Starting at the line that contains "Sharedigm can be" and ending at the line that contains "Optional. type: boolIf", the lines below are to be given again exactly, with nothing added.

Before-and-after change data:
------------------------------------------------

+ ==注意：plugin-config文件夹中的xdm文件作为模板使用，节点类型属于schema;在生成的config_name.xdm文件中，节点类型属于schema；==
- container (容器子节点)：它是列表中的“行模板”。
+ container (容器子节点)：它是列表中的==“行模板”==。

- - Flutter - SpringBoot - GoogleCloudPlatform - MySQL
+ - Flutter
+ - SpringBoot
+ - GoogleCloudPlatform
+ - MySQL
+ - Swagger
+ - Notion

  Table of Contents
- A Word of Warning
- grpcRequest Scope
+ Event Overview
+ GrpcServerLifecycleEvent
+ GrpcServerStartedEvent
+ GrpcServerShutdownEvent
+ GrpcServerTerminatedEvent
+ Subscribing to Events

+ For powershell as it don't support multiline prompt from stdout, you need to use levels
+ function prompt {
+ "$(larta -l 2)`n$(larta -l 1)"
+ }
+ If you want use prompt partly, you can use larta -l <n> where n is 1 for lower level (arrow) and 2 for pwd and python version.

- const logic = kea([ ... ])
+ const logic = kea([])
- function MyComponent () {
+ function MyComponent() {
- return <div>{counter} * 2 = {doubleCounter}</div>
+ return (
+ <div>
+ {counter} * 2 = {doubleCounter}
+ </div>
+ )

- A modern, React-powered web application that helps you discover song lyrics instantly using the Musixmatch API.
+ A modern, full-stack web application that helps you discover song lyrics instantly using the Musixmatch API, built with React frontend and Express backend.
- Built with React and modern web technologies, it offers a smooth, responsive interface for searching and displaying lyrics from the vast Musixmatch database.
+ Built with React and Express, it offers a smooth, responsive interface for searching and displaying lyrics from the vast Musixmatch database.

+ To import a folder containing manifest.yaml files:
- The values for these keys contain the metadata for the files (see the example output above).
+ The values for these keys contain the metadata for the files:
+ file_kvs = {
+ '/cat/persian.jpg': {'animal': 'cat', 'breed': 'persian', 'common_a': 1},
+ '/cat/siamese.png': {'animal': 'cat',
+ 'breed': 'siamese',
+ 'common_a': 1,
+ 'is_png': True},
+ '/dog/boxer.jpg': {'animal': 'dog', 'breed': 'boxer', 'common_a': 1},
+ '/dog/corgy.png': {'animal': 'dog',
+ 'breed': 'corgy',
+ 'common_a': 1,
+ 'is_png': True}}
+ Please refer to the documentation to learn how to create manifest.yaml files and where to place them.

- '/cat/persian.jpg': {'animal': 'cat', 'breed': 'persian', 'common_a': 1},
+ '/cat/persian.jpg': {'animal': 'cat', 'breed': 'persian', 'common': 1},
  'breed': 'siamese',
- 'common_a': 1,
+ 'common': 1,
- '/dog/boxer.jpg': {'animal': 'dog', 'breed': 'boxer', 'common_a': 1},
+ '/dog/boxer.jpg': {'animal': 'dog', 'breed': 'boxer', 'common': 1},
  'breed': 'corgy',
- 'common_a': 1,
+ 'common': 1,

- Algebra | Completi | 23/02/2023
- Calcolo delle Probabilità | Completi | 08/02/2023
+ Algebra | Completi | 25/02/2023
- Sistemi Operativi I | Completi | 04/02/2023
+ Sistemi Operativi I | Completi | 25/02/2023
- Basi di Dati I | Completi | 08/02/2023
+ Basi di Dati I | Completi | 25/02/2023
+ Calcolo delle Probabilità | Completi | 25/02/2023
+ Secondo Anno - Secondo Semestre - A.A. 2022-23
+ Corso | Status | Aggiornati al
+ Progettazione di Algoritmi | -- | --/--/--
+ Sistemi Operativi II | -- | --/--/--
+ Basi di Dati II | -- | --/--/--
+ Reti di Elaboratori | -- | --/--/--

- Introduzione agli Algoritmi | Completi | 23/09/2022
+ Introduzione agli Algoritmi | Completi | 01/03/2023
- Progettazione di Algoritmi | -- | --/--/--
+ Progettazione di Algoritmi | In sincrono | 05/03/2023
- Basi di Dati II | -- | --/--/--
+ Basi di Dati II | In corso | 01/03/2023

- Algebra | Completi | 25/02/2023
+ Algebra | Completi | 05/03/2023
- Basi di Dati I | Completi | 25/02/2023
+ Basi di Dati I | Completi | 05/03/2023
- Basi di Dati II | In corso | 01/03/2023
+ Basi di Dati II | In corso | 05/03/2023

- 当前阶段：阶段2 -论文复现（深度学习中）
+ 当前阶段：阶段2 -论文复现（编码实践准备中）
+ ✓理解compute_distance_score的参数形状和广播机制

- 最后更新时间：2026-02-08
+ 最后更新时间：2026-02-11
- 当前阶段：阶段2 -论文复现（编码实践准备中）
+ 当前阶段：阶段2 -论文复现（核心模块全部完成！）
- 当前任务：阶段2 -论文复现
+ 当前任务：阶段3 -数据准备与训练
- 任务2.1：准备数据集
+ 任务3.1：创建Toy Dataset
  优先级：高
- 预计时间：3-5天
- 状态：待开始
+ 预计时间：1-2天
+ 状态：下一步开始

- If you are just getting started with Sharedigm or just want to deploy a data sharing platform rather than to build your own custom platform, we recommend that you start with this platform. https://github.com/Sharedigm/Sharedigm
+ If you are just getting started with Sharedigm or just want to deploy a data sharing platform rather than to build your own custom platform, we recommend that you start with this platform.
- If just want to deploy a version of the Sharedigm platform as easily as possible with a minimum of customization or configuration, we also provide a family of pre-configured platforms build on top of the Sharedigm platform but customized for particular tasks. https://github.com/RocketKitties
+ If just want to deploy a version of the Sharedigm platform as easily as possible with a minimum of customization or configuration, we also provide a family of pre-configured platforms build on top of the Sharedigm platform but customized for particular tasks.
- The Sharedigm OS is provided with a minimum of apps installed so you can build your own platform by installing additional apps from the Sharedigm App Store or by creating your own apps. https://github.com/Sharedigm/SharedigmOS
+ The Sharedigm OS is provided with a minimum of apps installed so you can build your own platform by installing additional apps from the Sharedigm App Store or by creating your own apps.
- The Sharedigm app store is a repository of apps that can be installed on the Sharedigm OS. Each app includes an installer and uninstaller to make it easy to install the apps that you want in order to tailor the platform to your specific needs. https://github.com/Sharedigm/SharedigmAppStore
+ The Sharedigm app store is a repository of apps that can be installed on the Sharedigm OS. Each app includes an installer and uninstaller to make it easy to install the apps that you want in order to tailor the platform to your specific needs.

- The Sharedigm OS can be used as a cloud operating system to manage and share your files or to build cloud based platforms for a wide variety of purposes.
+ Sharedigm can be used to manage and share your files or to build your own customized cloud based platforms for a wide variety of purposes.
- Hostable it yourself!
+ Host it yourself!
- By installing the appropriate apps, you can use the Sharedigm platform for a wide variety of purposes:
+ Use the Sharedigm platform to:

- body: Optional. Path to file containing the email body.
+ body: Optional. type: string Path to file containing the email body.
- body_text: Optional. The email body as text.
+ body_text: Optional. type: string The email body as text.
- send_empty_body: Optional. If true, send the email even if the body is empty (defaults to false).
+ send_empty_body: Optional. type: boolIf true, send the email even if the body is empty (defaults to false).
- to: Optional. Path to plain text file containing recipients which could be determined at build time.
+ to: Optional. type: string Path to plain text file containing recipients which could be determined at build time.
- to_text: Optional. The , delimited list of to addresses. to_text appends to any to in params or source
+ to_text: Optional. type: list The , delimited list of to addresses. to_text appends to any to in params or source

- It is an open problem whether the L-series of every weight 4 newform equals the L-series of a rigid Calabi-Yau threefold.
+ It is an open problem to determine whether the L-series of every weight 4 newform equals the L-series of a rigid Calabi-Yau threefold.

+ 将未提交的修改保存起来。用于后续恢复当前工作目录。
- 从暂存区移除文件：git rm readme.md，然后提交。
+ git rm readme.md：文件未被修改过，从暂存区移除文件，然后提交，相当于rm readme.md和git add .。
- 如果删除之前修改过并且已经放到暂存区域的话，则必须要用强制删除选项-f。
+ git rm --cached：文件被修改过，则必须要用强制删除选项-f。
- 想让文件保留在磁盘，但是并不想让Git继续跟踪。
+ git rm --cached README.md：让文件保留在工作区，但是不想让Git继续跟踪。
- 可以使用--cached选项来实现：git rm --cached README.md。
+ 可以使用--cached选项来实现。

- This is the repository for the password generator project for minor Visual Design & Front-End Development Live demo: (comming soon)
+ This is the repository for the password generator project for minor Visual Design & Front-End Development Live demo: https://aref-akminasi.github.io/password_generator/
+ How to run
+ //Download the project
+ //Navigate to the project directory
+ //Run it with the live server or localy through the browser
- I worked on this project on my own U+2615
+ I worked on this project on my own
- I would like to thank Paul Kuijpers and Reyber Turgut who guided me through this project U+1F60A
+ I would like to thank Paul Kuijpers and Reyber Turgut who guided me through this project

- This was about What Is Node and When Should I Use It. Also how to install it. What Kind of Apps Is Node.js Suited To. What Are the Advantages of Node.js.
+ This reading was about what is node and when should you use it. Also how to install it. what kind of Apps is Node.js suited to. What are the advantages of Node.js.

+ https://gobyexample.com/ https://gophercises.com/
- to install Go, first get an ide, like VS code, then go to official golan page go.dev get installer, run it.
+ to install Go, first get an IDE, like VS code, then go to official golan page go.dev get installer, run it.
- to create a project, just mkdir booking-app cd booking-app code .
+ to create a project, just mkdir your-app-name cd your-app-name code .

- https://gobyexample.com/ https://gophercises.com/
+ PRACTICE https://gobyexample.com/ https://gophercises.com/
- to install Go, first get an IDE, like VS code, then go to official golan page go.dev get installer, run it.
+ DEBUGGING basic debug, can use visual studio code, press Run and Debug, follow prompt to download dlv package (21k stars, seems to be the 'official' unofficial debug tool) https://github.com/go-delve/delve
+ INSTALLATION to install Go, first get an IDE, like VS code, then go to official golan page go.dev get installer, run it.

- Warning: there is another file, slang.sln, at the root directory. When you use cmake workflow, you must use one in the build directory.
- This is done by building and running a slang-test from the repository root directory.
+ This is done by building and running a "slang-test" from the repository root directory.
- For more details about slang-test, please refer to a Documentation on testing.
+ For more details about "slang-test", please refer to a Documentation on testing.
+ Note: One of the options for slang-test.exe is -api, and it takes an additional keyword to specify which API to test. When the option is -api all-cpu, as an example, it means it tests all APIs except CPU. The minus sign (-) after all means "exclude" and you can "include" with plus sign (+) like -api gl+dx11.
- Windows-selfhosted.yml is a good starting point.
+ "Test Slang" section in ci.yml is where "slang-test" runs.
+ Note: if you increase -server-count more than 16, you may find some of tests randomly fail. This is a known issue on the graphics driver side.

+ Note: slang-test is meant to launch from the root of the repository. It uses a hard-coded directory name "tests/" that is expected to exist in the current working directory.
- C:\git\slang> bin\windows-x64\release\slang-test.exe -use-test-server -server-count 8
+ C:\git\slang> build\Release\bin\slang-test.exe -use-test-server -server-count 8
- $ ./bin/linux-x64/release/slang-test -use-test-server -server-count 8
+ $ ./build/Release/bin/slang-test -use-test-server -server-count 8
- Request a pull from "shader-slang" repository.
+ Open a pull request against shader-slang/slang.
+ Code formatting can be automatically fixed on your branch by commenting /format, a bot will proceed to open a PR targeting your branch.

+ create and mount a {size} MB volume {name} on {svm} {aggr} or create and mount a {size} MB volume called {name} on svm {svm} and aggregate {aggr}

------------------------------------------------

# [TASK OUTPUT]
+ Sharedigm can be used to manage and share your files or to build your own customized cloud based platforms for a wide variety of purposes.
- Hostable it yourself!
+ Host it yourself!
- By installing the appropriate apps, you can use the Sharedigm platform for a wide variety of purposes:
+ Use the Sharedigm platform to:

- body: Optional. Path to file containing the email body.
+ body: Optional. type: string Path to file containing the email body.
- body_text: Optional. The email body as text.
+ body_text: Optional. type: string The email body as text.
- send_empty_body: Optional. If true, send the email even if the body is empty (defaults to false).
+ send_empty_body: Optional. type: boolIf true, send the email even if the body is empty (defaults to false).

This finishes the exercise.